Hossein Erfani started his career as a voice actor at the Moulin Rouge Studio in Tehran in 1961. He is known for dubbing over Humphrey Bogart roles in Maltese Falcon or Casablanca and Clark Gable role as Rhett Butler From Gone with the Wind. He has also dubbed over some of Orson Welles, Marlon Brando, Charlton Heston, Gene Hackman, Toshiro Mifune, William Holden, Morgan freeman and Arnold Schwarzenegger's voice roles in films they starred in. He has also dubbed over Iranian actors such as Bahman Mofid's role in Dash Akol Movie, Faramarz Gharibian's role in The Deer and Jahangir Forouhar's role in Daie Jan Napoleon Iranian Television serial in the 1970s.
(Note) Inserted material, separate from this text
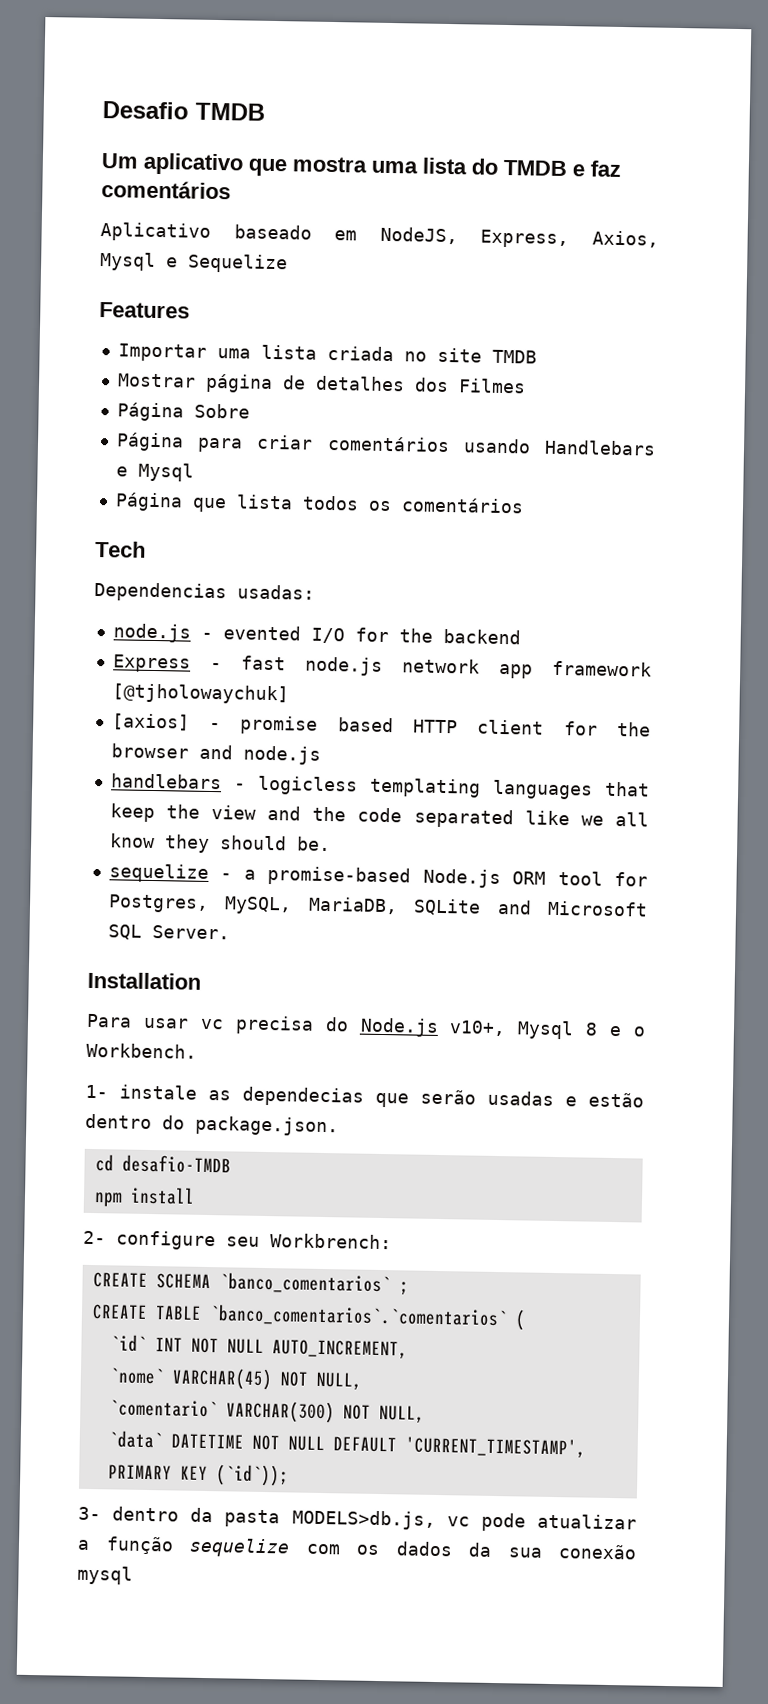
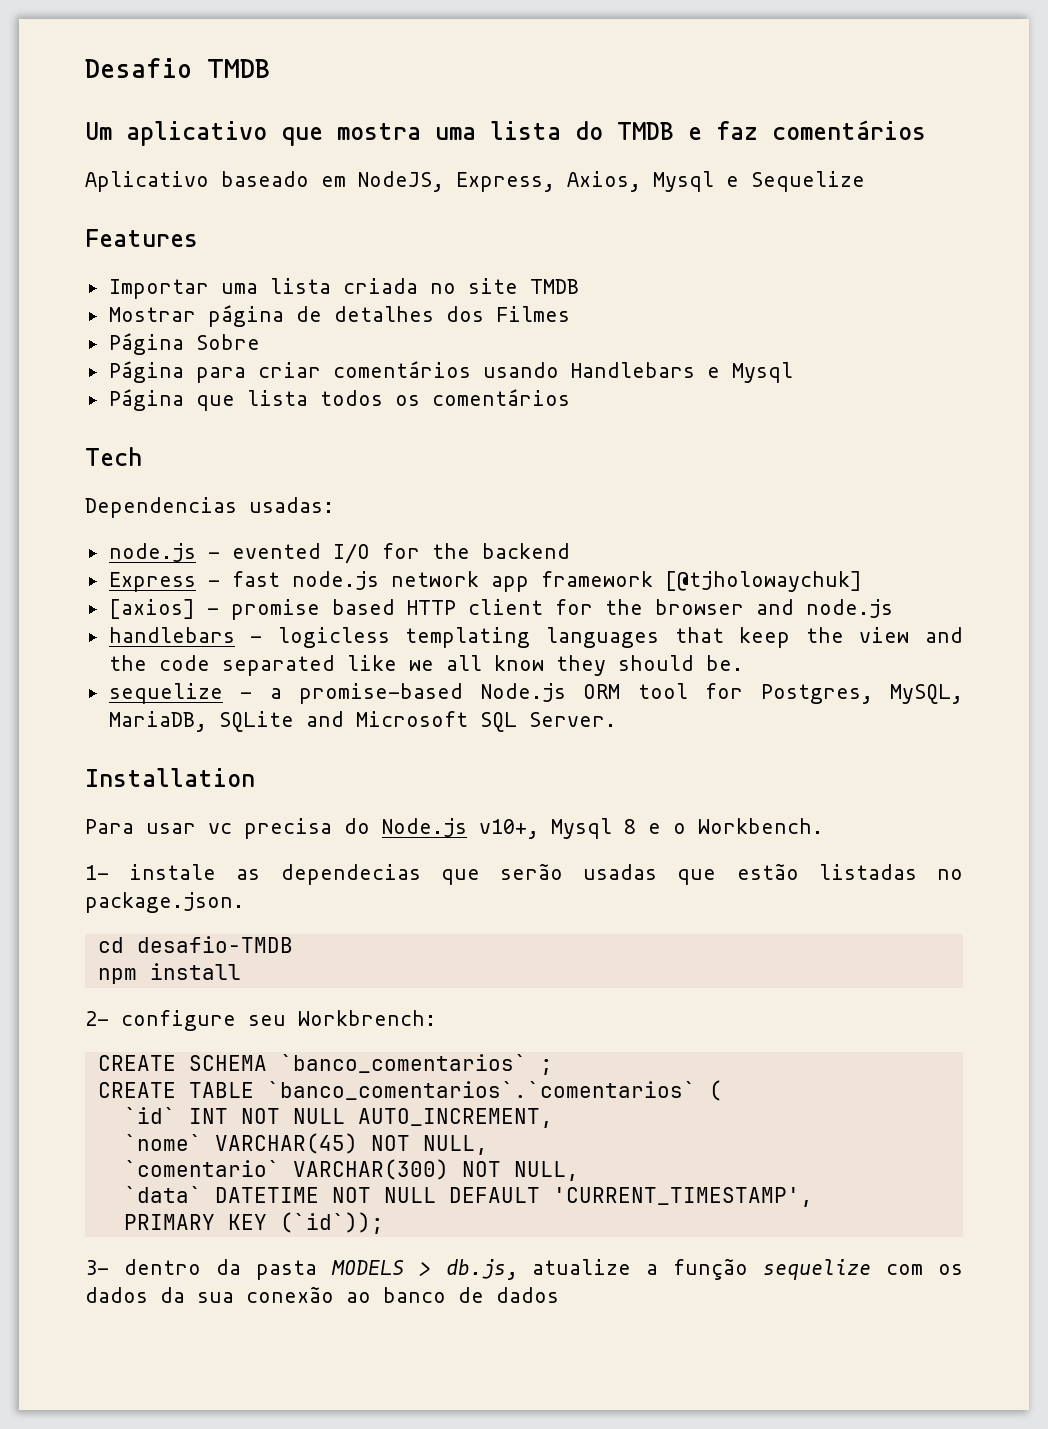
[565,1092,644,1108] [85,1113,185,1130] e estão dentro do -> [677,863,964,885] que estão listadas no
[291,1509,637,1532] MODELS>db.js, vc pode atualizar -> [330,1259,632,1280] MODELS > db.js, atualize
[77,1565,133,1585] mysql -> [346,1287,559,1303] ao banco de dados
Some of Hossein Erfani's Works
| Actor | Role | Film |
|---|---|---|
| Humphrey Bogart | Sam Spade | Maltese Falcon |
| Clark Gable | Rhett Butler | Gone with the Wind |
| Orson Welles | Othello | Othello |
| Marlon Brando | Fletcher Christian | Mutiny on the Bounty |
| Morgan Freeman | Ellis Boyd | The Shawshank Redemption |
| Arnold Schwarzenegger | The Terminator/T-800 Model 101 | Terminator 2 |

=== Acting career ===
Erfani began his acting career in 1974, playing a role in “Bitter and Sweet”, a popular TV serial directed by Mansur Purmand. He was also known for Hormat-e Rafigh (1977) and Sim-e Khardar (1981).

=== Radio ===
Erfani worked with voice actor and director Manuchehr Nozari in "Friday morning with you" and other radio programs in 1980s.